*** Opening Material provided ***

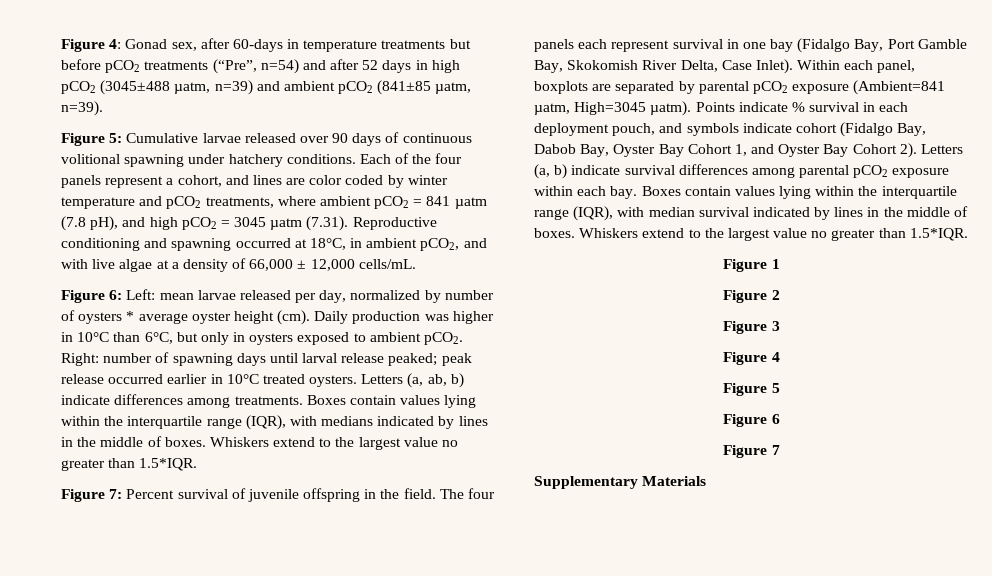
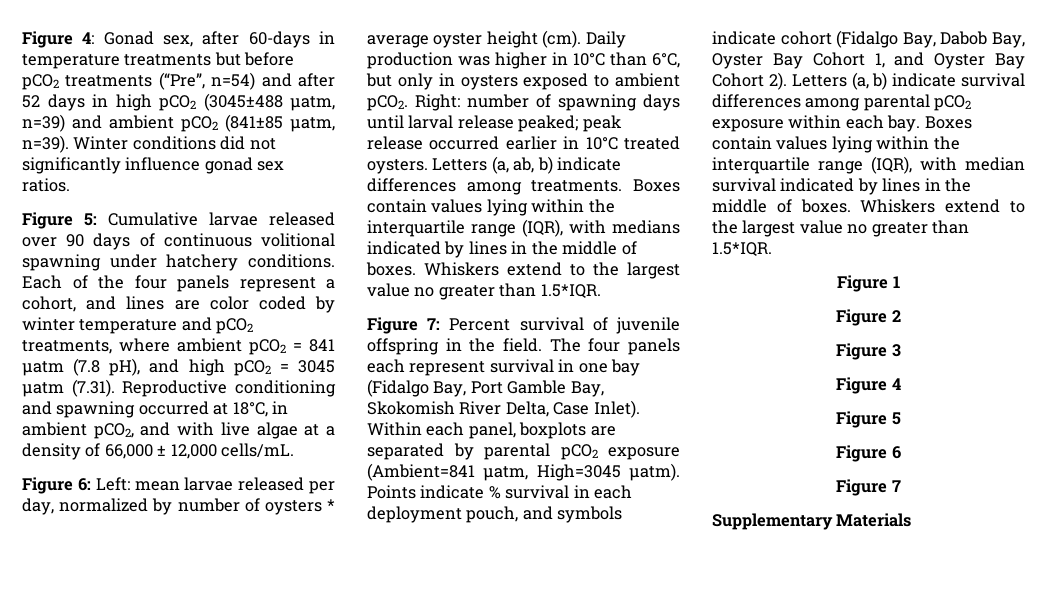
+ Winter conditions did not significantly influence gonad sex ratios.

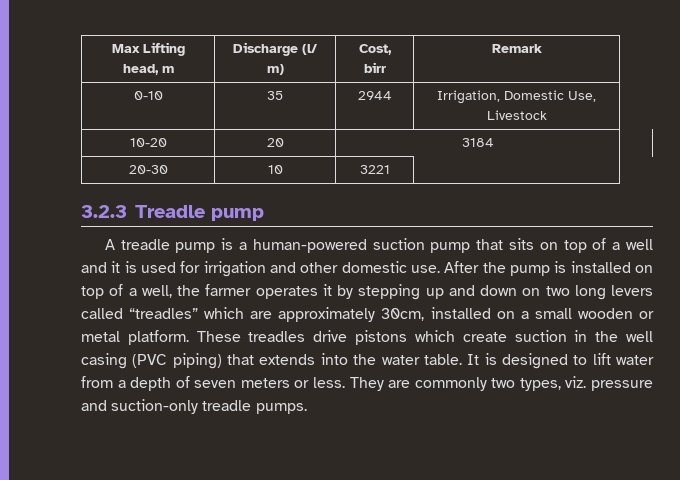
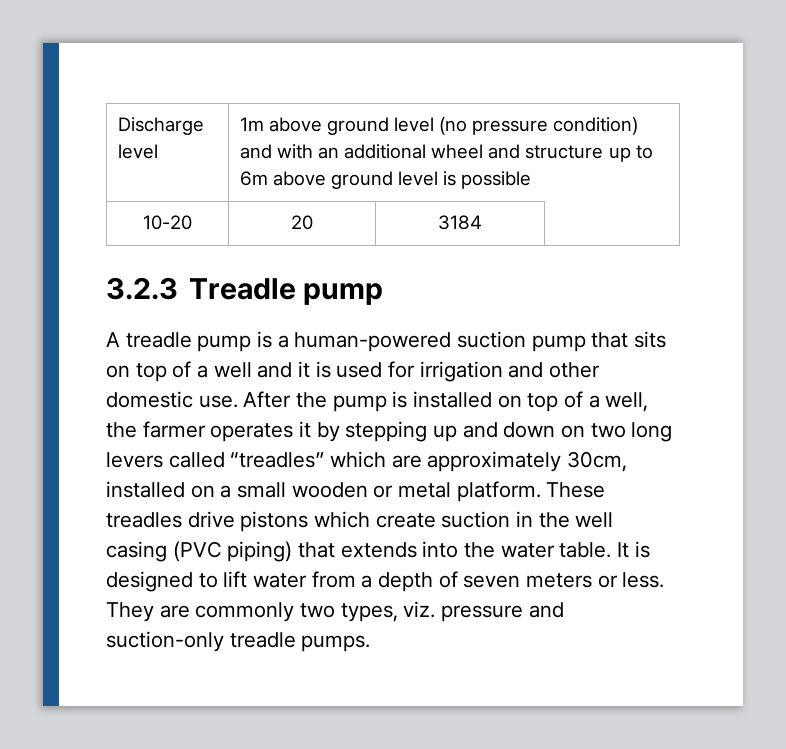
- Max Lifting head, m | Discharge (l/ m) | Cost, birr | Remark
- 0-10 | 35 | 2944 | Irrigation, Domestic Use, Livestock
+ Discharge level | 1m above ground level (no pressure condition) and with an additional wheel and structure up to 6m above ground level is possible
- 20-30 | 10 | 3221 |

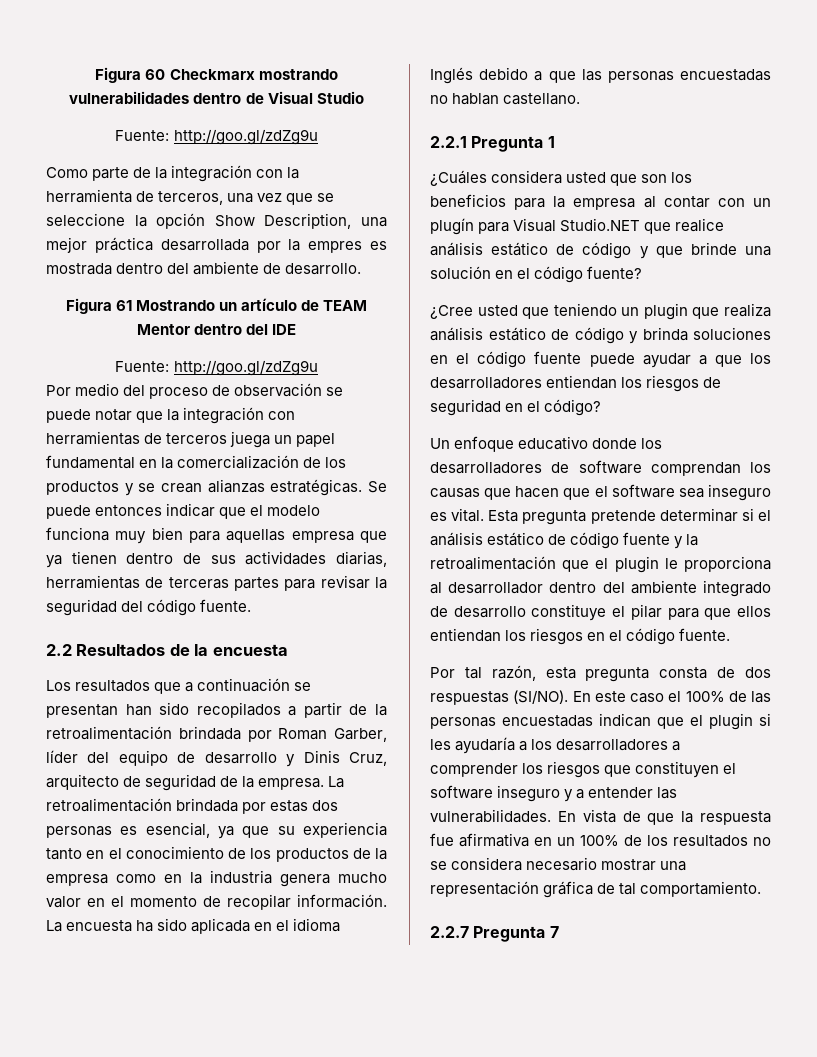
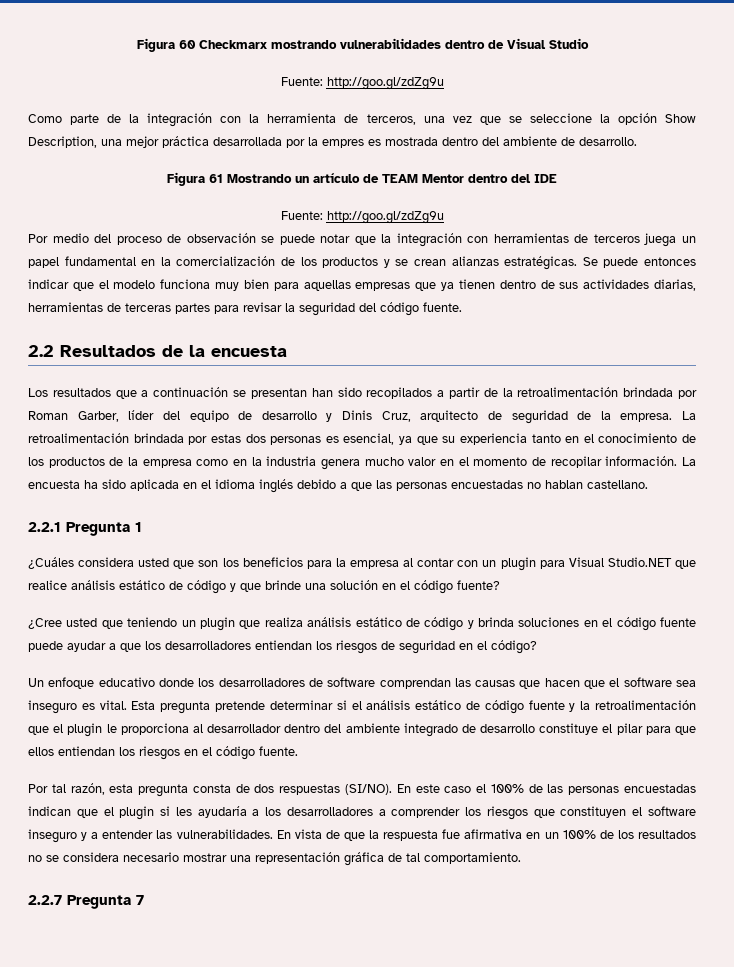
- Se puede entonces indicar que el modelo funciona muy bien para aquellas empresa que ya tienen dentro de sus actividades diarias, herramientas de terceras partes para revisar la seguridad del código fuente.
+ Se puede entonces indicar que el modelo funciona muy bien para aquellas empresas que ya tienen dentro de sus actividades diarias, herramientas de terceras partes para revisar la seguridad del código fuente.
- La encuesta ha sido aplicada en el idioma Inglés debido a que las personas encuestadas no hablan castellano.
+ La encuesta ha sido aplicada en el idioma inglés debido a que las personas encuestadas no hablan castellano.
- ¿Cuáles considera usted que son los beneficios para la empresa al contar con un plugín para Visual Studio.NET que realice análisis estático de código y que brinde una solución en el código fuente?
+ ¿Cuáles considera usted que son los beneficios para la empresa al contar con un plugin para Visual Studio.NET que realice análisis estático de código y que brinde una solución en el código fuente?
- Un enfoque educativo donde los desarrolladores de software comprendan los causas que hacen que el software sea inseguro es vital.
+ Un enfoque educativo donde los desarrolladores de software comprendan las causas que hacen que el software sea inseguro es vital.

*** Closing Material provided ***

[Required work]:
The whole listing above must be returned exactly as written, with no pictures carried over.

[Solution for this problem]:
+ Winter conditions did not significantly influence gonad sex ratios.

- Max Lifting head, m | Discharge (l/ m) | Cost, birr | Remark
- 0-10 | 35 | 2944 | Irrigation, Domestic Use, Livestock
+ Discharge level | 1m above ground level (no pressure condition) and with an additional wheel and structure up to 6m above ground level is possible
- 20-30 | 10 | 3221 |

- Se puede entonces indicar que el modelo funciona muy bien para aquellas empresa que ya tienen dentro de sus actividades diarias, herramientas de terceras partes para revisar la seguridad del código fuente.
+ Se puede entonces indicar que el modelo funciona muy bien para aquellas empresas que ya tienen dentro de sus actividades diarias, herramientas de terceras partes para revisar la seguridad del código fuente.
- La encuesta ha sido aplicada en el idioma Inglés debido a que las personas encuestadas no hablan castellano.
+ La encuesta ha sido aplicada en el idioma inglés debido a que las personas encuestadas no hablan castellano.
- ¿Cuáles considera usted que son los beneficios para la empresa al contar con un plugín para Visual Studio.NET que realice análisis estático de código y que brinde una solución en el código fuente?
+ ¿Cuáles considera usted que son los beneficios para la empresa al contar con un plugin para Visual Studio.NET que realice análisis estático de código y que brinde una solución en el código fuente?
- Un enfoque educativo donde los desarrolladores de software comprendan los causas que hacen que el software sea inseguro es vital.
+ Un enfoque educativo donde los desarrolladores de software comprendan las causas que hacen que el software sea inseguro es vital.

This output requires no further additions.